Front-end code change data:
+ + + + + + +
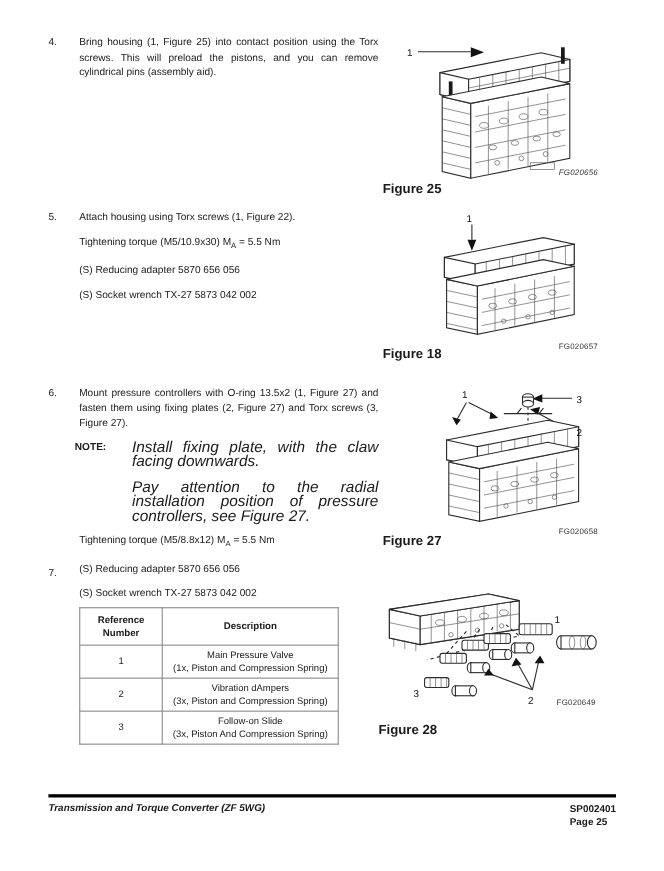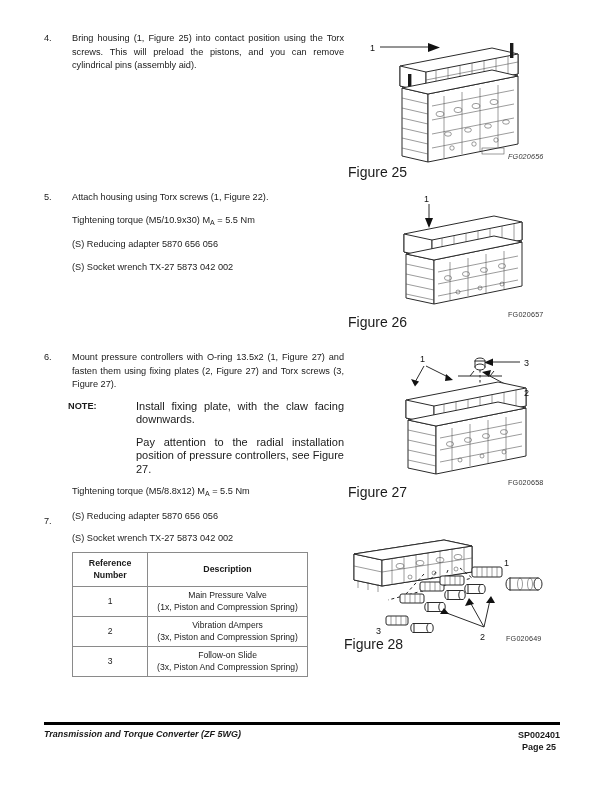--- a/index.html
+++ b/index.html
@@ -117,8 +117,8 @@
   }
   .fig-caption {
     position: absolute;
-    font-size: 14px;
-    font-weight: normal;
+    font-size: 12px;
+    font-weight: bold;
     white-space: nowrap;
   }
   .fig-code {

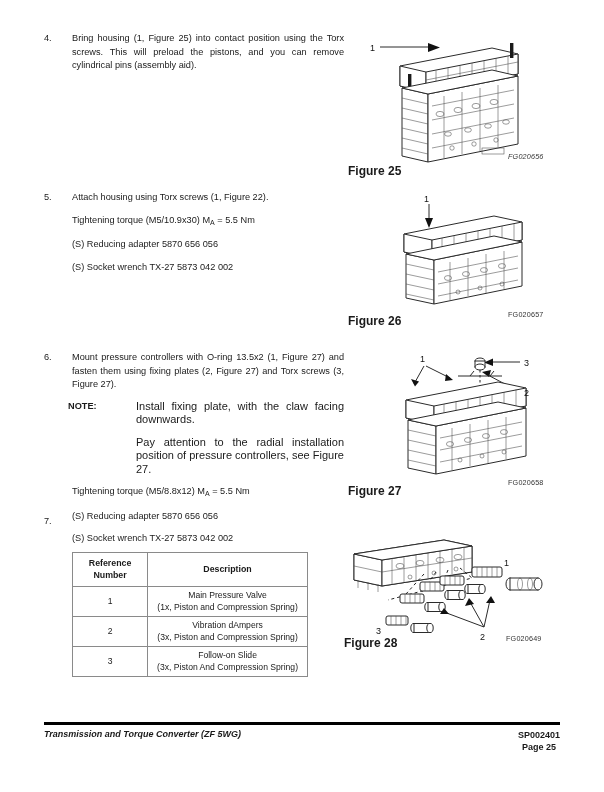--- a/index.html
+++ b/index.html
@@ -350,7 +350,7 @@
         <text class="callout" x="42" y="10">1</text>
       </g>
     </svg>
-    <div class="fig-caption" style="left:-34px; top:122px;">Figure 26</div>
+    <div class="fig-caption" style="left:-34px; top:122px;">Figure 18</div>
     <div class="fig-code" style="left:126px; top:118px;">FG020657</div>
   </div>
 

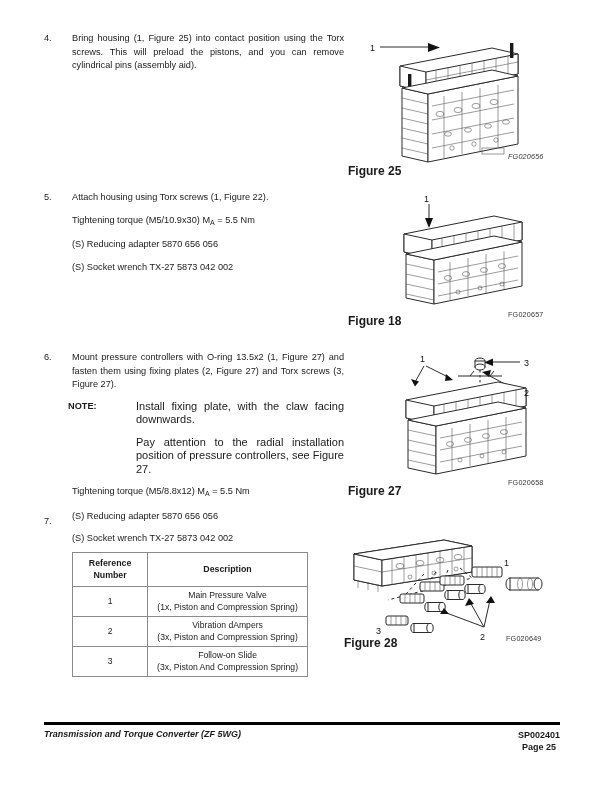--- a/index.html
+++ b/index.html
@@ -66,9 +66,10 @@
     font-weight: bold;
   }
   .note-text {
-    margin-left: 68px;
-    font-size: 11px;
+    margin-left: 52px;
+    font-size: 14px;
     line-height: 13.5px;
+    font-style: italic;
     text-align: justify;
     text-justify: inter-word;
   }

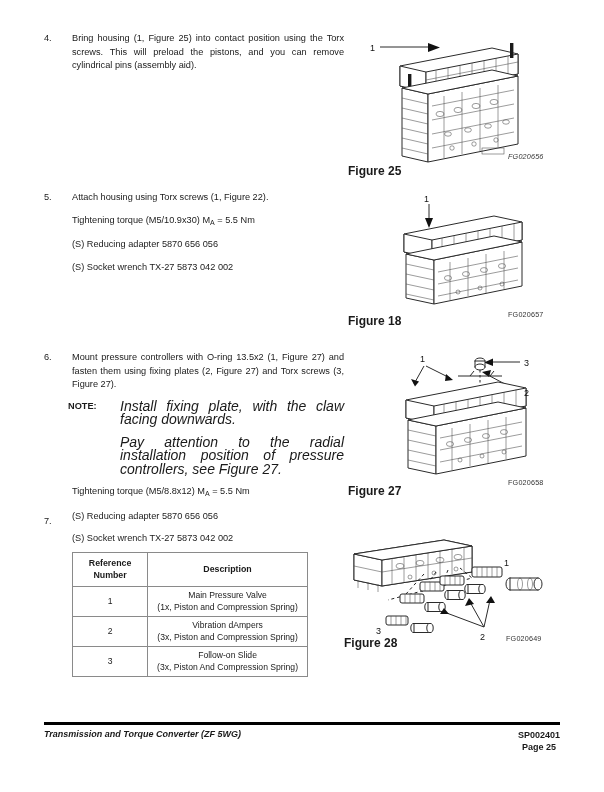--- a/index.html
+++ b/index.html
@@ -547,7 +547,7 @@
         <text class="callout" x="32" y="102">3</text>
       </g>
     </svg>
-    <div class="fig-caption" style="left:0px; top:104px;">Figure 28</div>
+    <div class="fig-caption" style="left:0px; top:124px;">Figure 28</div>
     <div class="fig-code" style="left:162px; top:102px;">FG020649</div>
   </div>
 

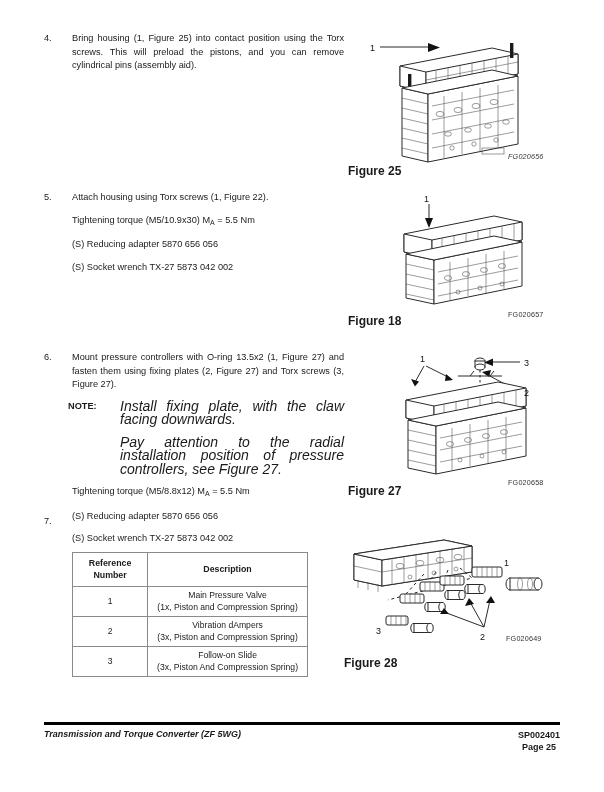--- a/index.html
+++ b/index.html
@@ -153,7 +153,7 @@
     top: 729px;
     font-size: 9px;
     font-weight: bold;
-    text-align: center;
+    text-align: left;
   }
   .footer-right div { line-height: 12px; }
+ + + + + + +
YOUR INSTRUCTIONS
Return every line of the records exactly as given, pictures excluded.

RESPONSE
--- a/index.html
+++ b/index.html
@@ -117,8 +117,8 @@
   }
   .fig-caption {
     position: absolute;
-    font-size: 14px;
-    font-weight: normal;
+    font-size: 12px;
+    font-weight: bold;
     white-space: nowrap;
   }
   .fig-code {

--- a/index.html
+++ b/index.html
@@ -350,7 +350,7 @@
         <text class="callout" x="42" y="10">1</text>
       </g>
     </svg>
-    <div class="fig-caption" style="left:-34px; top:122px;">Figure 26</div>
+    <div class="fig-caption" style="left:-34px; top:122px;">Figure 18</div>
     <div class="fig-code" style="left:126px; top:118px;">FG020657</div>
   </div>
 

--- a/index.html
+++ b/index.html
@@ -66,9 +66,10 @@
     font-weight: bold;
   }
   .note-text {
-    margin-left: 68px;
-    font-size: 11px;
+    margin-left: 52px;
+    font-size: 14px;
     line-height: 13.5px;
+    font-style: italic;
     text-align: justify;
     text-justify: inter-word;
   }

--- a/index.html
+++ b/index.html
@@ -547,7 +547,7 @@
         <text class="callout" x="32" y="102">3</text>
       </g>
     </svg>
-    <div class="fig-caption" style="left:0px; top:104px;">Figure 28</div>
+    <div class="fig-caption" style="left:0px; top:124px;">Figure 28</div>
     <div class="fig-code" style="left:162px; top:102px;">FG020649</div>
   </div>
 

--- a/index.html
+++ b/index.html
@@ -153,7 +153,7 @@
     top: 729px;
     font-size: 9px;
     font-weight: bold;
-    text-align: center;
+    text-align: left;
   }
   .footer-right div { line-height: 12px; }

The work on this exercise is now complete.